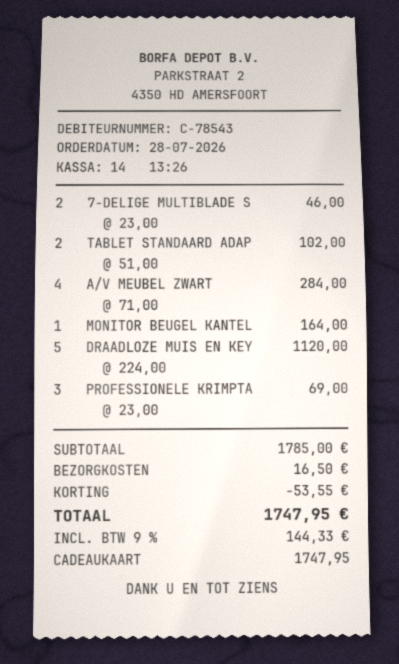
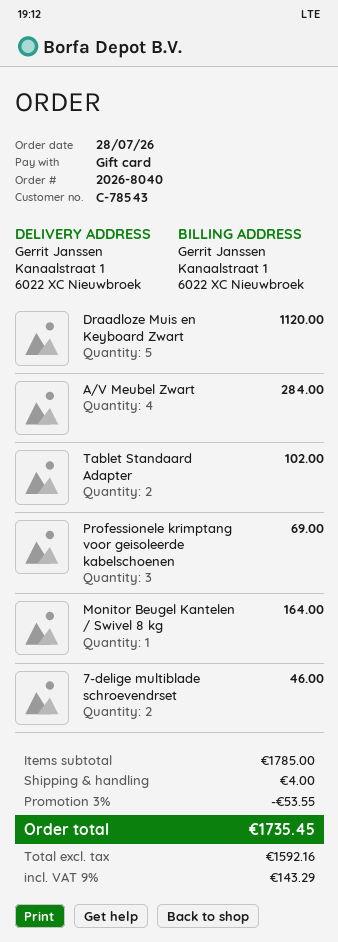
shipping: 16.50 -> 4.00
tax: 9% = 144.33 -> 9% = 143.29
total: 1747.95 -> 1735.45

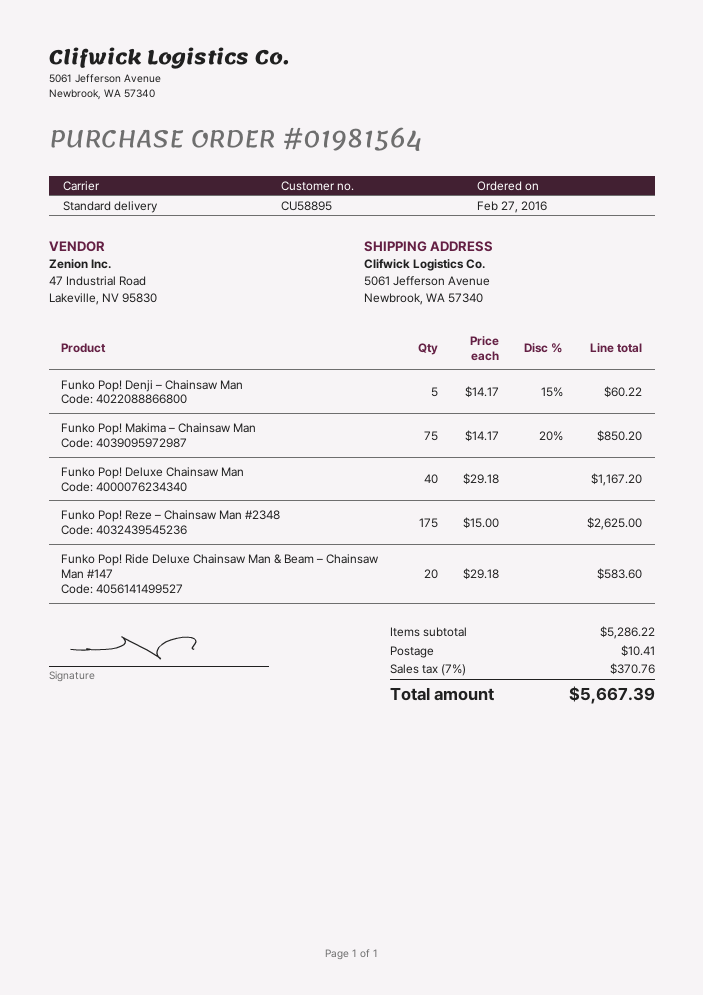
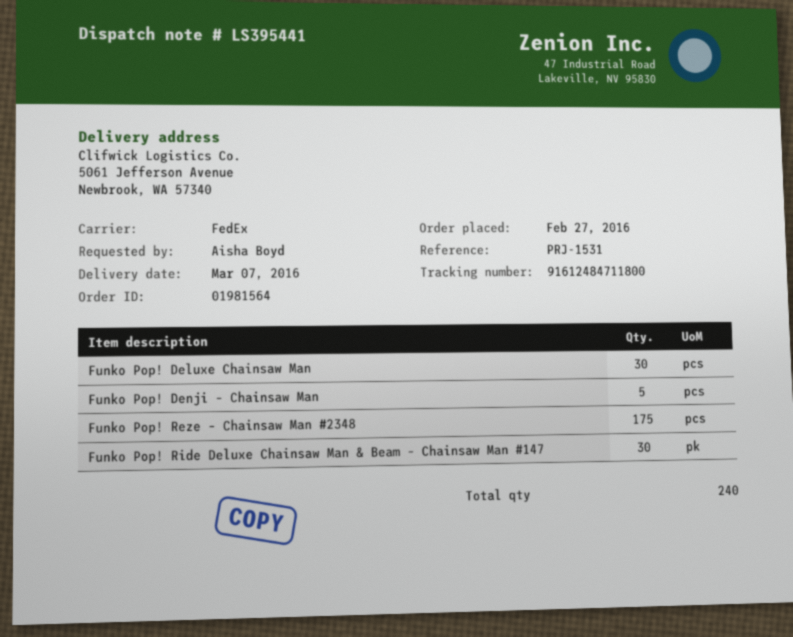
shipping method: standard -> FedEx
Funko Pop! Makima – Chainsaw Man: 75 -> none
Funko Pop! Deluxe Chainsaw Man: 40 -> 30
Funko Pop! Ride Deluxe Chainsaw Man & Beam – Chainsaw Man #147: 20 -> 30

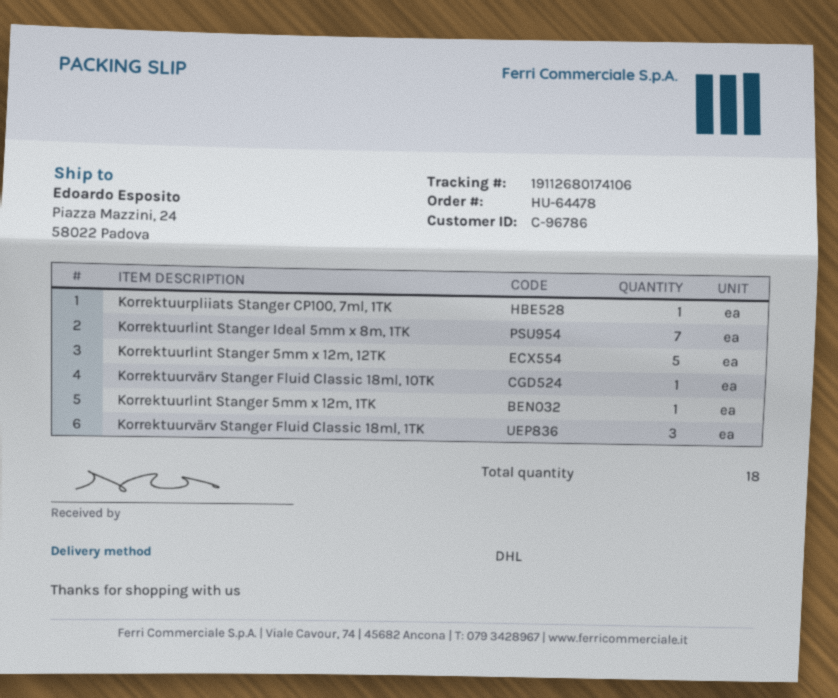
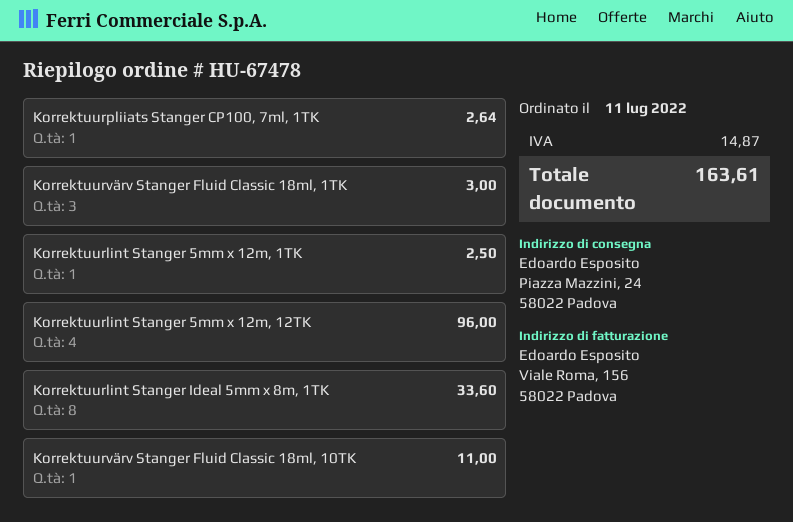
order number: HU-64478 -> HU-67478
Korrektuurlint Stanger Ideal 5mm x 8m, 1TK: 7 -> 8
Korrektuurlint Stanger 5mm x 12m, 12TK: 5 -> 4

_ _ _

- YOUR OBJECTIVE
Set down exactly, and only, the lines from the one containing "order number: HU-64478 -> HU-67478" to the final line of the data.

- YOUR SOLUTION
order number: HU-64478 -> HU-67478
Korrektuurlint Stanger Ideal 5mm x 8m, 1TK: 7 -> 8
Korrektuurlint Stanger 5mm x 12m, 12TK: 5 -> 4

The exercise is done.